**Records drawn from a dataset**:
§ §
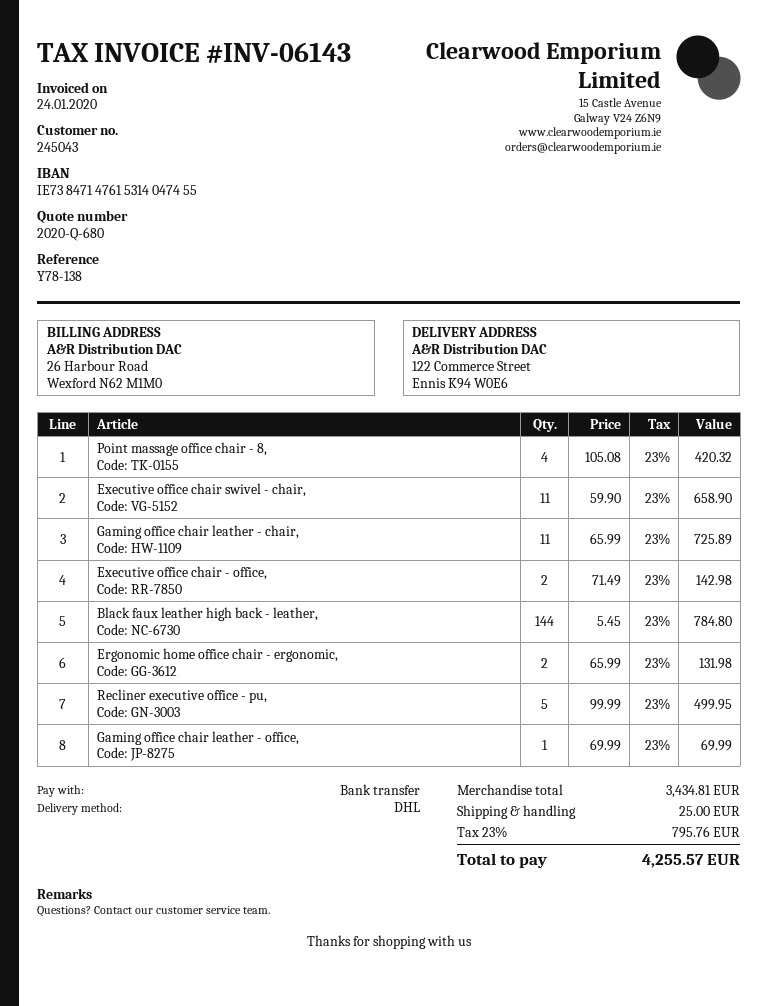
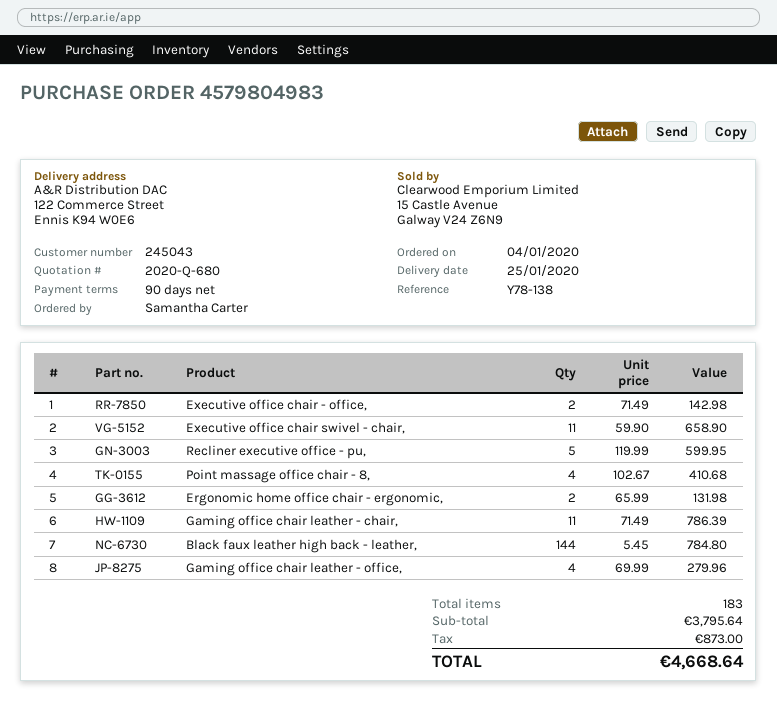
Point massage office chair - 8,: 4 x 105.08 = 420.32 -> 4 x 102.67 = 410.68
Gaming office chair leather - chair,: 11 x 65.99 = 725.89 -> 11 x 71.49 = 786.39
Recliner executive office - pu,: 5 x 99.99 = 499.95 -> 5 x 119.99 = 599.95
Gaming office chair leather - office,: 1 x 69.99 = 69.99 -> 4 x 69.99 = 279.96
subtotal: 3434.81 -> 3795.64
shipping: 25.00 -> none
tax: 795.76 -> 873.00
total: 4255.57 -> 4668.64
§ §
**WHAT YOU NEED TO DO**: Transcribe each entry above character for character, omitting pictures.

**ANSWER BOX**:
Point massage office chair - 8,: 4 x 105.08 = 420.32 -> 4 x 102.67 = 410.68
Gaming office chair leather - chair,: 11 x 65.99 = 725.89 -> 11 x 71.49 = 786.39
Recliner executive office - pu,: 5 x 99.99 = 499.95 -> 5 x 119.99 = 599.95
Gaming office chair leather - office,: 1 x 69.99 = 69.99 -> 4 x 69.99 = 279.96
subtotal: 3434.81 -> 3795.64
shipping: 25.00 -> none
tax: 795.76 -> 873.00
total: 4255.57 -> 4668.64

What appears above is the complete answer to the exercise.